DOI: 10.12677/csa.2024.143065, PDF,
作者: 何思源, 刘兴林：五邑大学智能制造学部，广东江门
关键词: 神经符号距离场；隐式曲面；表面重建；Neural Signed Distance Field； Implicit Surface； Surface Reconstruction

摘要: 近几年，神经隐式表面在三维表达上展现出了巨大的潜力。许多先前工作扩展神经辐射场(Neural Radiance Field, NeRF)的训练管线，通过在光线上采样点，然后建模出一种概率分布与隐式曲面建立联系，从而可以使得隐式曲面拟合。然而，这些工作要么需要过长的训练时间，要么需要在特定的加速结构下处理较多的采样点。本文工作，提出联合占据栅格(Occupancy Grid)和一种非线性函数来指导采样的策略，使得可以实现在合理的时间内，处理较少的采样点并达到较好的物体表面重建效果。同时，这里引入了渐进式训练方式使得模型拟合更加鲁棒。通过在真实数据集和合成数据集的实验表明，我们的方法在物体表面恢复任务上能取得较好的效果，并且在新视角合成任务上也能取得出色的表现。

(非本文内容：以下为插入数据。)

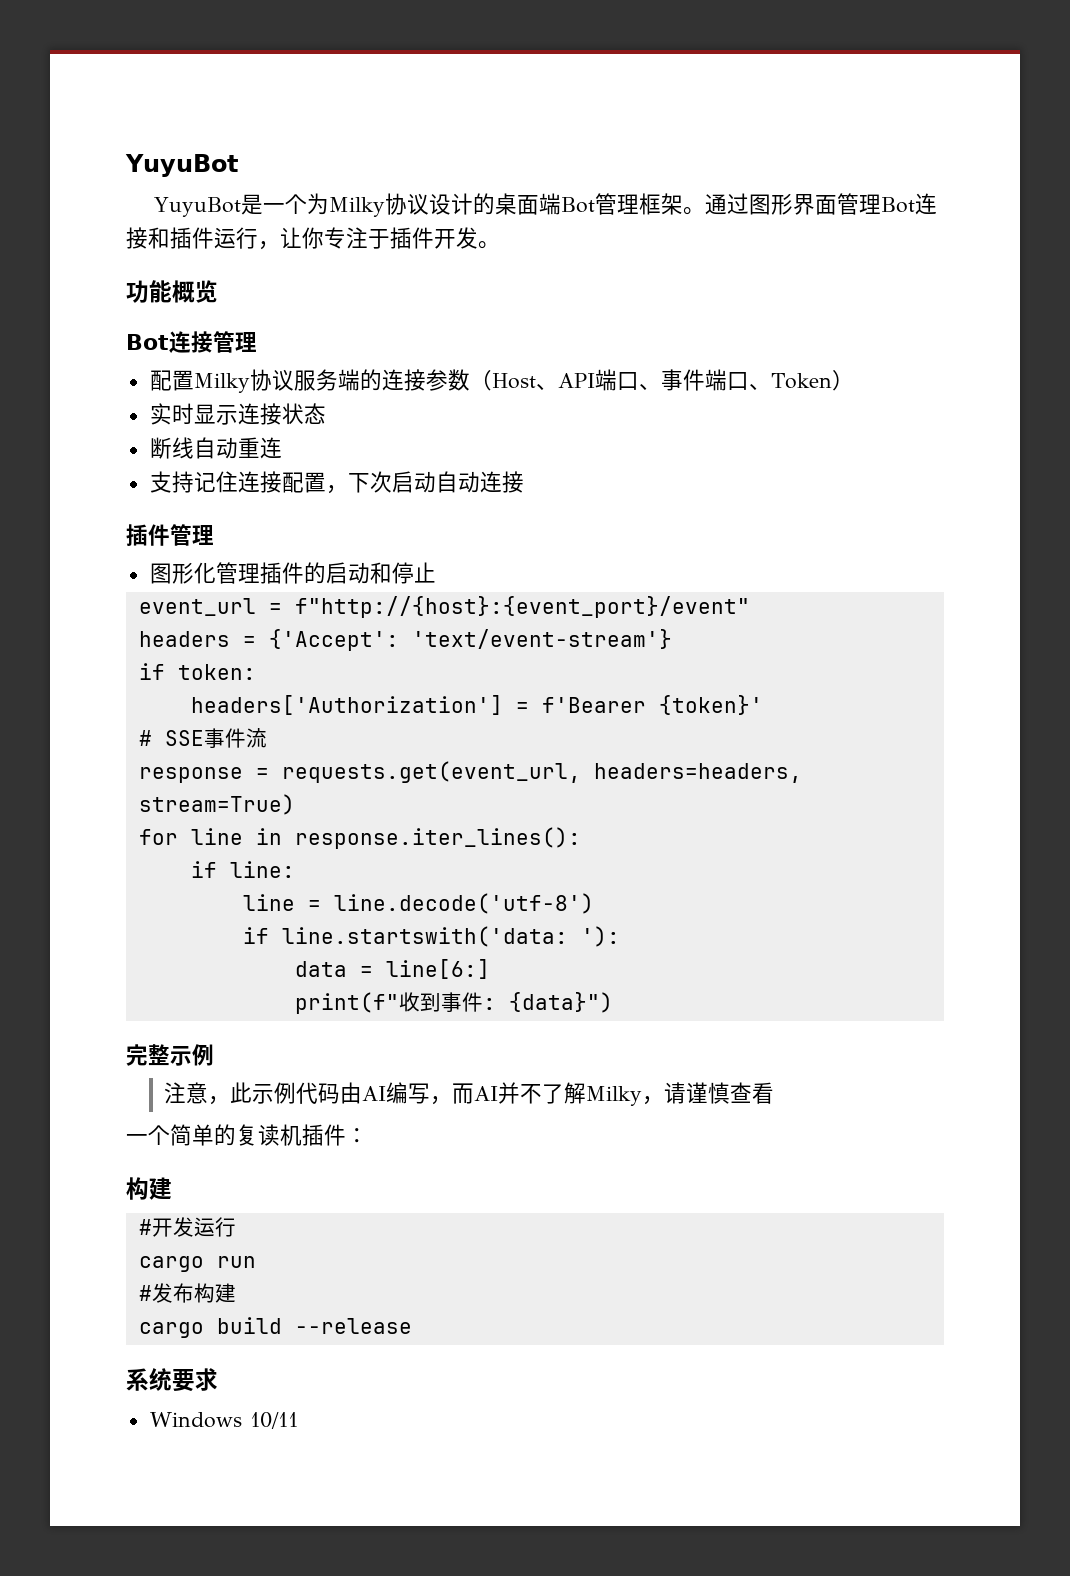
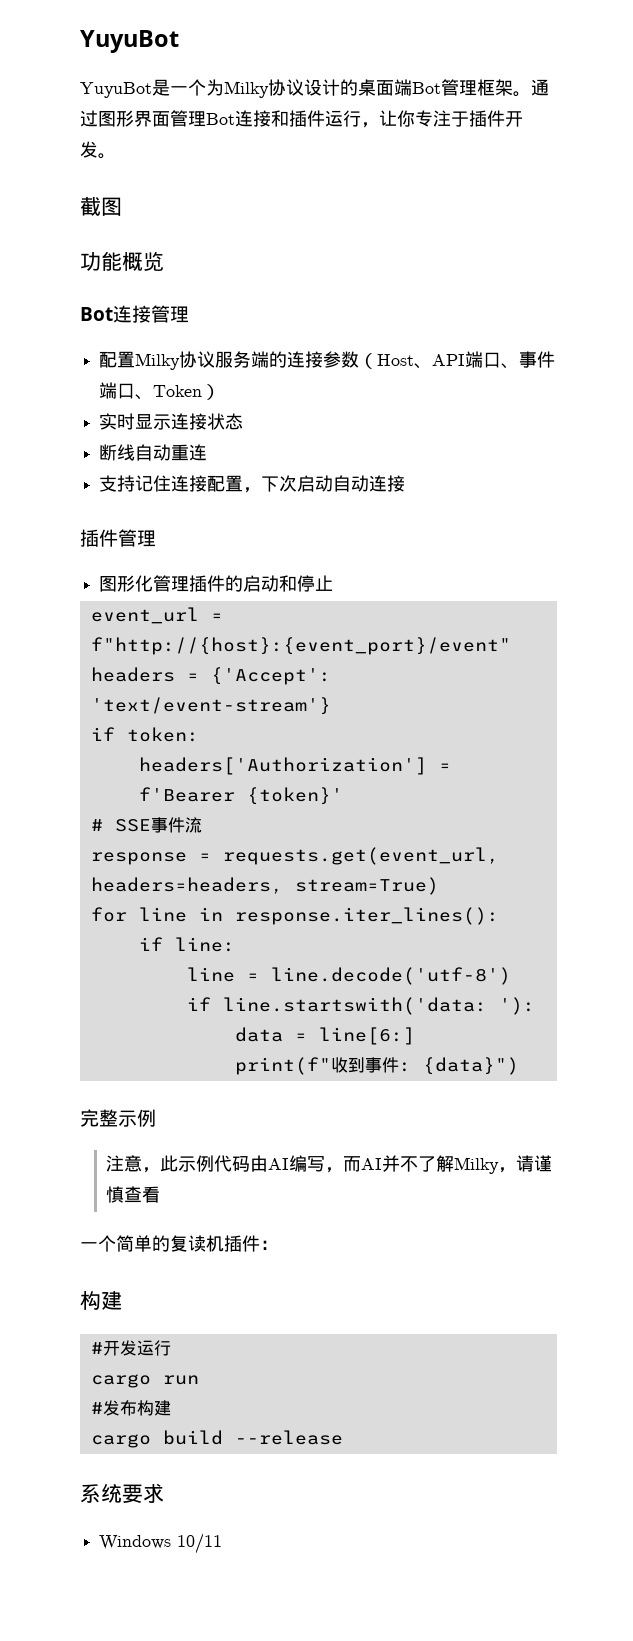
+ 截图

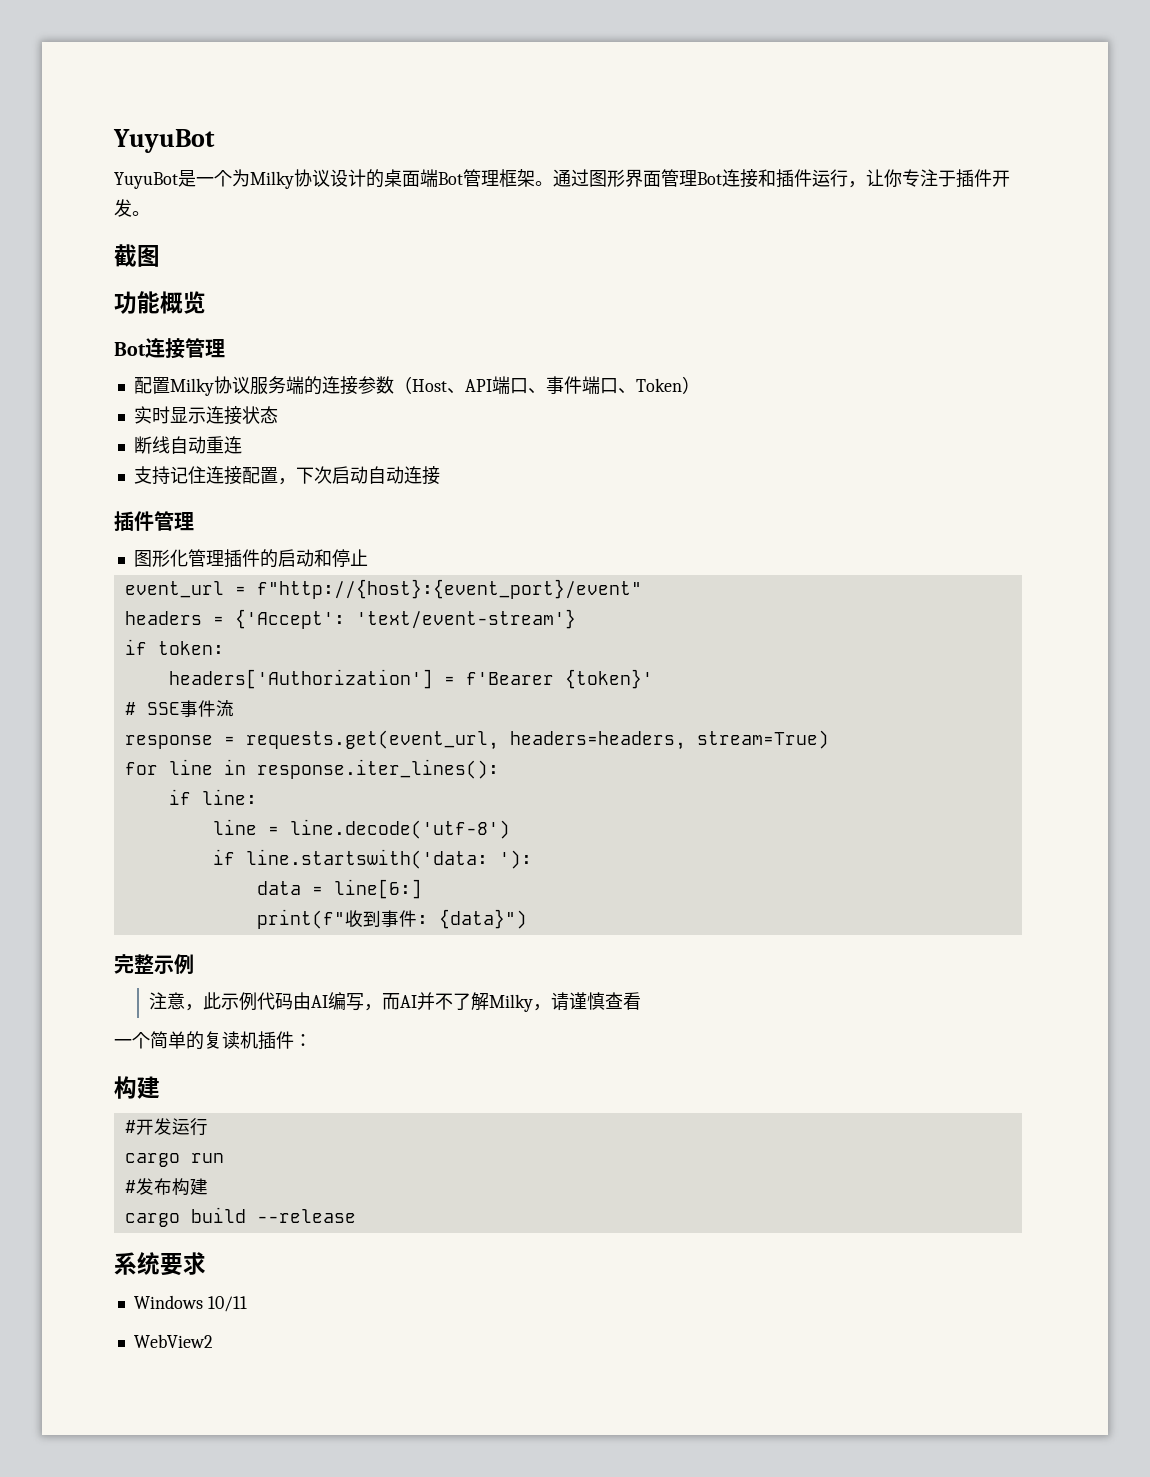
+ WebView2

Abstract: In recent years, neural implicit surfaces have demonstrated significant potential in 3D representations. Many previous works extend the training pipeline of Neural Radiance Field (NeRF) by modeling a probability distribution to establish a connection with implicit surface using sampledpoints along rays, thus enabling the good fitting of implicit surface. However, these works either require excessively long training times or deal with a large number of sampled points under specific acceleration structures. In this work, we propose a strategy that combines Occupancy Grid and a nonlinear function to guide the sampling process, allowing for the achievement of better object surface reconstruction with fewer sampled points in a reasonable amount of time. Additionally, we introduce a progressive training approach to enhance the robustness of the model fitting. Experiments results on real world and synthetic datasets demonstrate the effectiveness of our method in object surface reconstruction tasks and outstanding performance in novel view synthesis tasks.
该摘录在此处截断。